Viterbo CRONACA Una causa del pericoloso 'declassamento'
è la scarsa pubblicità ai nostri 'tesori artistici'

di Ivano Aidala

 

Il Turismo (divertimento, riposo, curiosità più o meno culturale, ecc.) è, o almeno dovrebbe essere, una delle principali - se non la principale - attività italiche con un solo, e primario, obiettivo: essere al posto numero Uno nella classifica mondiale del settore.

   Ed invece, al posto di nuove, indispensabili, utili sovrastrutture, ecco in arrivo nuove tasse come l'aumento dell'imposta di soggiorno. Bernabò Bocca, Presidente della Federalberghi, ha dichiarato al Messaggero che "Il made in Italy" andrebbe valorizzato come brand, come scopo principale.

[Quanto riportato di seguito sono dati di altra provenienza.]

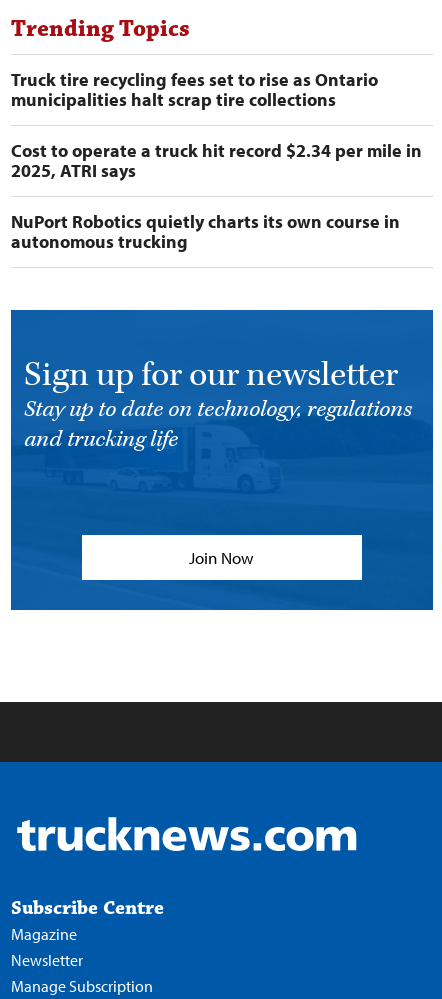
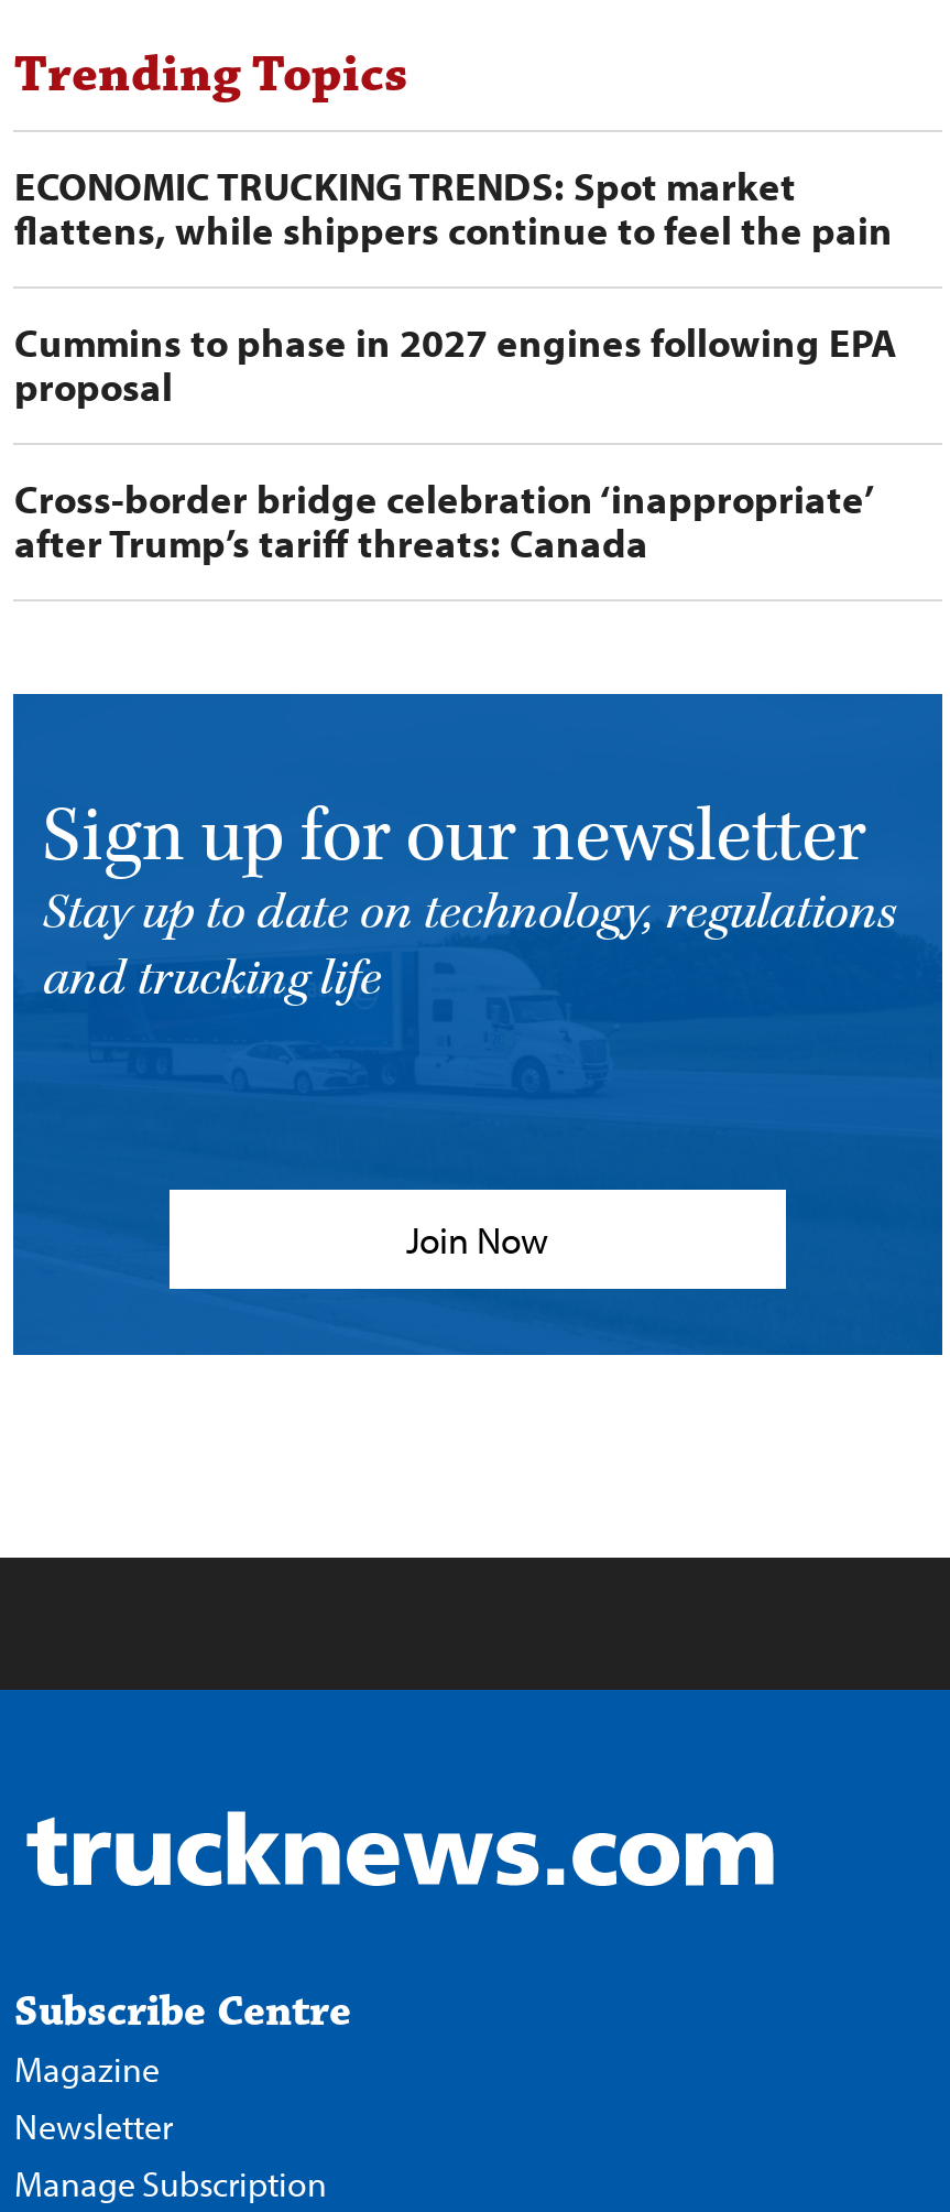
[11,68,378,111] Truck tire recycling fees set to rise as Ontario | municipalities halt scrap tire collections -> [14,161,893,256] ECONOMIC TRUCKING TRENDS: Spot market | flattens, while shippers continue to feel the pain
[11,139,422,182] Cost to operate a truck hit record $2.34 per mile in | 2025, ATRI says -> [14,317,897,412] Cummins to phase in 2027 engines following EPA | proposal
[11,210,400,253] NuPort Robotics quietly charts its own course in | autonomous trucking -> [14,474,873,569] Cross-border bridge celebration ‘inappropriate’ | after Trump’s tariff threats: Canada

Ma purtroppo non è affatto così, tanto che secondo il rapporto della World Tourism Organization 2014 l'Italia è preceduta nell'affluenza di visitatori esteri dalla Francia, dagli Stati Uniti, dalla Spagna e dalla Cina.

Il che vuol dire occupare 'soltanto' la quinta piazza nella classifica dei Paesi più visitati, ma non basta, perché per il nostro amatissimo Stivale c'è la triste prospettiva di essere sorpassato anche da altre nazioni, per esempio dalla Turchia e dall'India.  

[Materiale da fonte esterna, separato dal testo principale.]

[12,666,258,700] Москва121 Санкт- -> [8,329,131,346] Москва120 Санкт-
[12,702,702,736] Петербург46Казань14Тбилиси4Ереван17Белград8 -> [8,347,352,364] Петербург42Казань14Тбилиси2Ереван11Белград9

Una delle cause di questo pericoloso 'declassamento' è senz'altro la scarsa pubblicità che viene offerta ai nostri 'tesori artistici', tanto che non sono poche le località quasi - per non dire totalmente - ignorate dai turisti (compresi quelli di casa nostra).

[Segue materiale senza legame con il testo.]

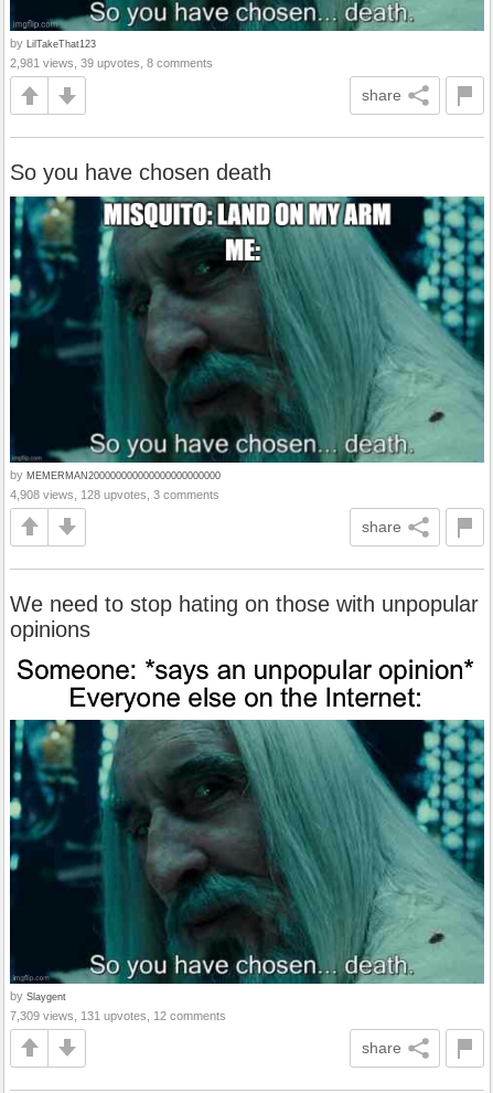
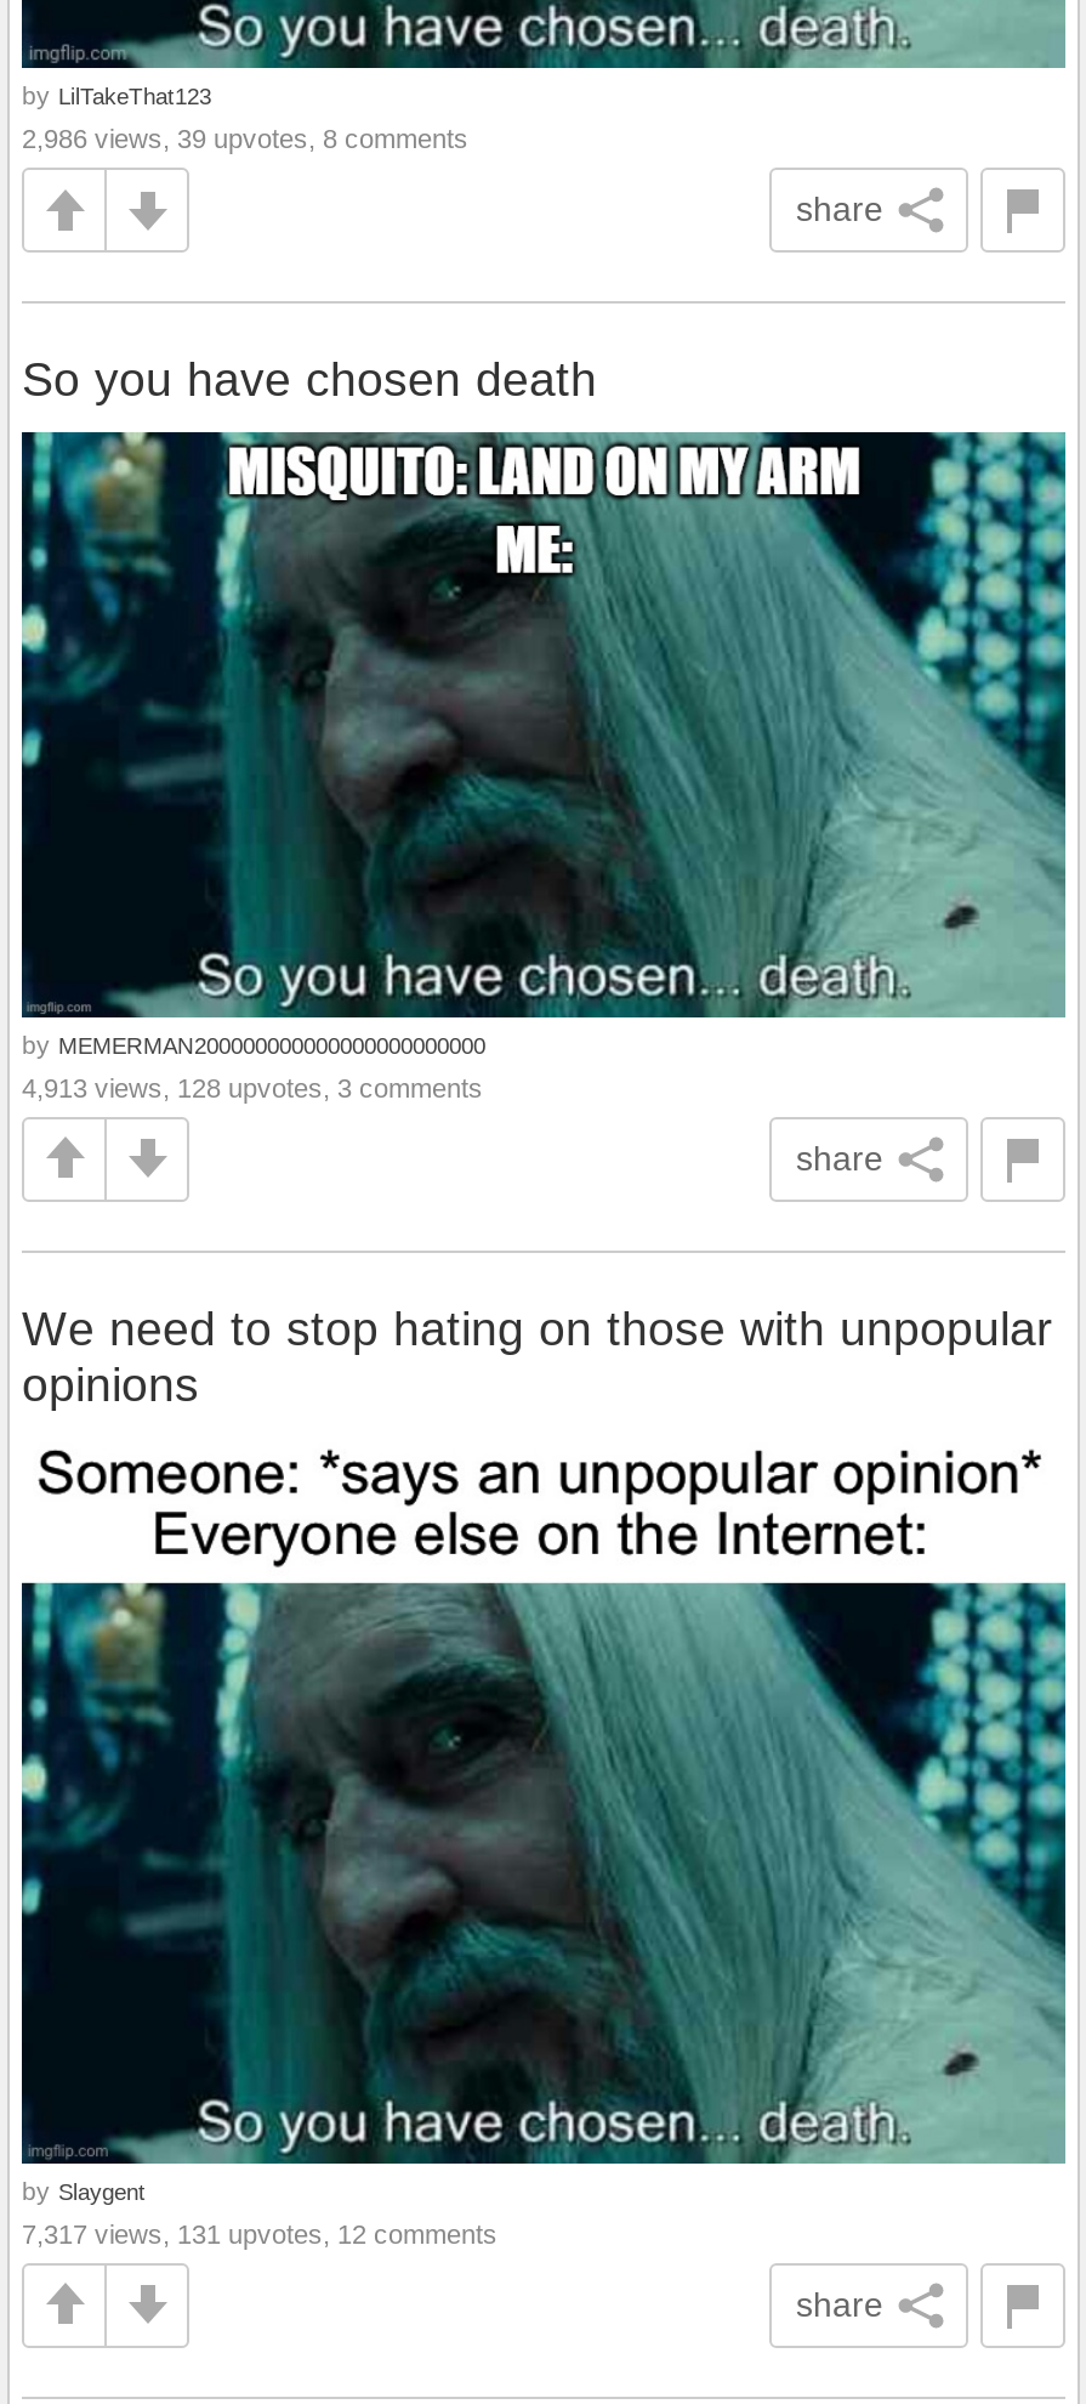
[10,56,213,70] 2,981 views, 39 upvotes, 8 comments -> [22,124,468,153] 2,986 views, 39 upvotes, 8 comments
[10,487,219,501] 4,908 views, 128 upvotes, 3 comments -> [22,1072,483,1101] 4,913 views, 128 upvotes, 3 comments
[10,1009,226,1022] 7,309 views, 131 upvotes, 12 comments -> [22,2218,497,2248] 7,317 views, 131 upvotes, 12 comments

Fabio Isman (Il Messaggero) ce ne ha ricordate diverse: San Vincenzo al Volturno (Isernia); Sepino (Campobasso): antica città sannita con un teatro ed un museo; San Clemente in Casauria (Pescara); Terra del Sole (Forlì); Palazzo ducale di Urbino; Museo archeologico di Ancona; Basilica dei Santi Quattro Coronati (Roma); Palazzo reale e museo nazionale di Pisa; Villa Giustiniani Odescalchi di Bassano Romano; Musei di Tarquinia e di Vulci.

Ci siamo avvicinati a Viterbo ed ora entriamo nella città Capitale della Tuscia e di oltre sessanta Comuni. Ce ne sono di 'cose' da far vedere ed ammirare ai turisti che hanno il privilegio e, perché no, la fortuna di non fermarsi soltanto a Roma.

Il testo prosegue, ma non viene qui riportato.